[Version difference data]
········

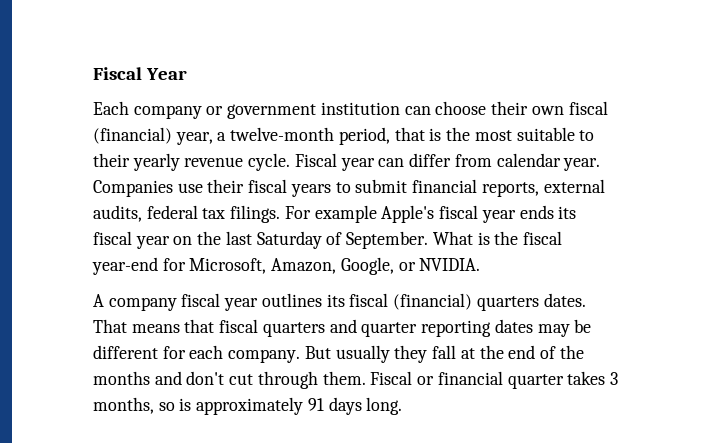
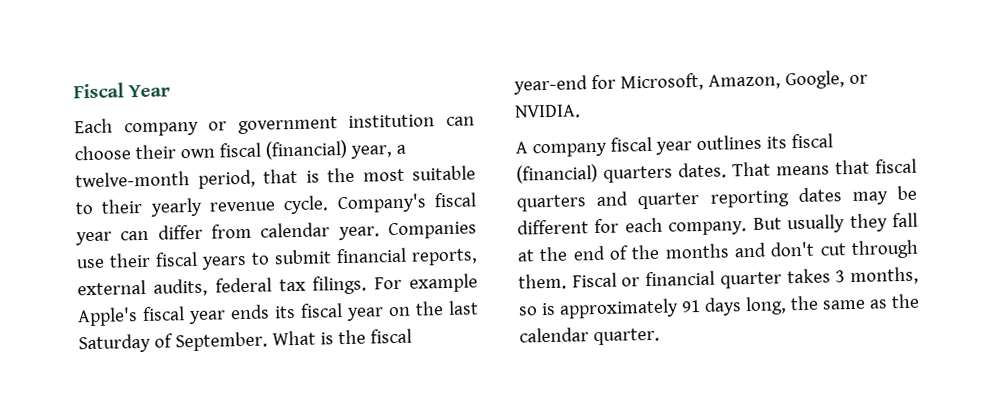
- Fiscal year can differ from calendar year.
+ Company's fiscal year can differ from calendar year.
- Fiscal or financial quarter takes 3 months, so is approximately 91 days long.
+ Fiscal or financial quarter takes 3 months, so is approximately 91 days long, the same as the calendar quarter.

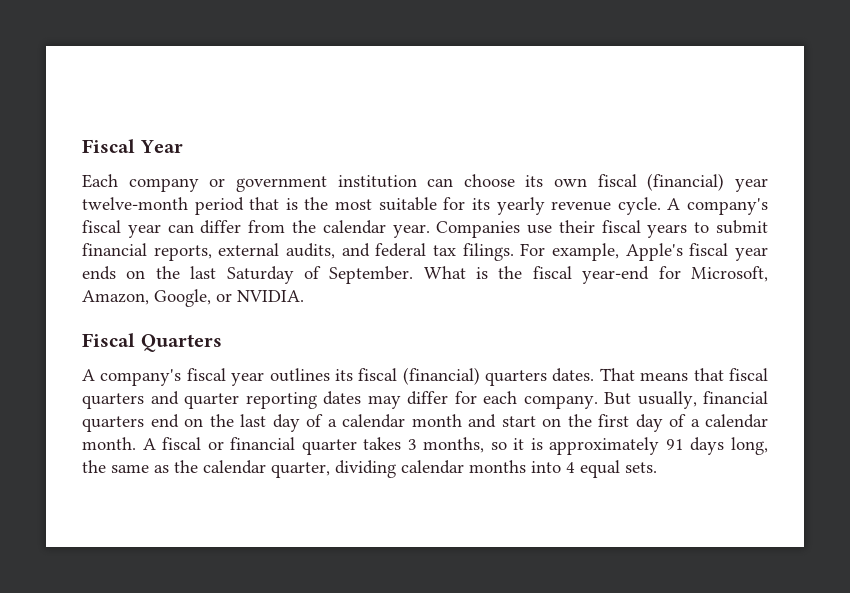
- Each company or government institution can choose their own fiscal (financial) year, a twelve-month period, that is the most suitable to their yearly revenue cycle.
+ Each company or government institution can choose its own fiscal (financial) year twelve-month period that is the most suitable for its yearly revenue cycle.
- Company's fiscal year can differ from calendar year.
+ A company's fiscal year can differ from the calendar year.
- Companies use their fiscal years to submit financial reports, external audits, federal tax filings.
+ Companies use their fiscal years to submit financial reports, external audits, and federal tax filings.
- For example Apple's fiscal year ends its fiscal year on the last Saturday of September.
+ For example, Apple's fiscal year ends on the last Saturday of September.
- A company fiscal year outlines its fiscal (financial) quarters dates.
+ Fiscal Quarters
+ A company's fiscal year outlines its fiscal (financial) quarters dates.
- That means that fiscal quarters and quarter reporting dates may be different for each company.
+ That means that fiscal quarters and quarter reporting dates may differ for each company.
- But usually they fall at the end of the months and don't cut through them. Fiscal or financial quarter takes 3 months, so is approximately 91 days long, the same as the calendar quarter.
+ But usually, financial quarters end on the last day of a calendar month and start on the first day of a calendar month. A fiscal or financial quarter takes 3 months, so it is approximately 91 days long, the same as the calendar quarter, dividing calendar months into 4 equal sets.

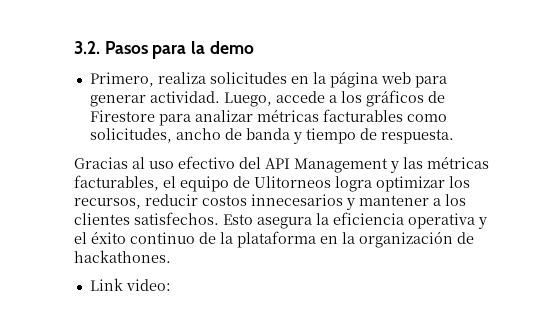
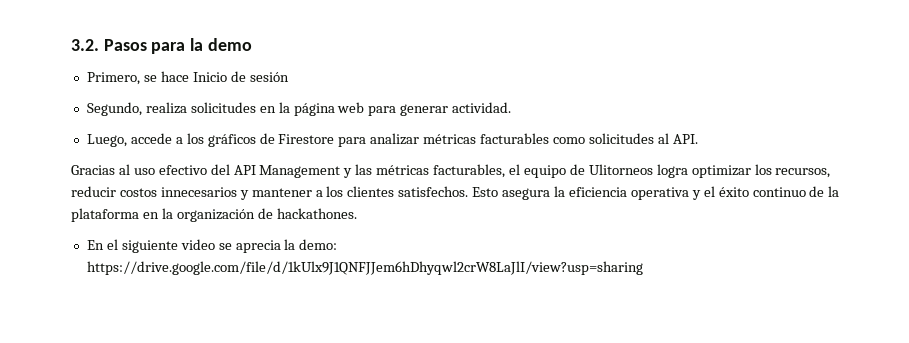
- Primero, realiza solicitudes en la página web para generar actividad. Luego, accede a los gráficos de Firestore para analizar métricas facturables como solicitudes, ancho de banda y tiempo de respuesta.
+ Primero, se hace Inicio de sesión
+ Segundo, realiza solicitudes en la página web para generar actividad.
+ Luego, accede a los gráficos de Firestore para analizar métricas facturables como solicitudes al API.
- Link video:
+ En el siguiente video se aprecia la demo: https://drive.google.com/file/d/1kUlx9J1QNFJJem6hDhyqwl2crW8LaJlI/view?usp=sharing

········

**TASK**: Find the word "reports" in the records. Copy every line it appears in.

**RESULT OF THE EXERCISE**:
- Companies use their fiscal years to submit financial reports, external audits, federal tax filings.
+ Companies use their fiscal years to submit financial reports, external audits, and federal tax filings.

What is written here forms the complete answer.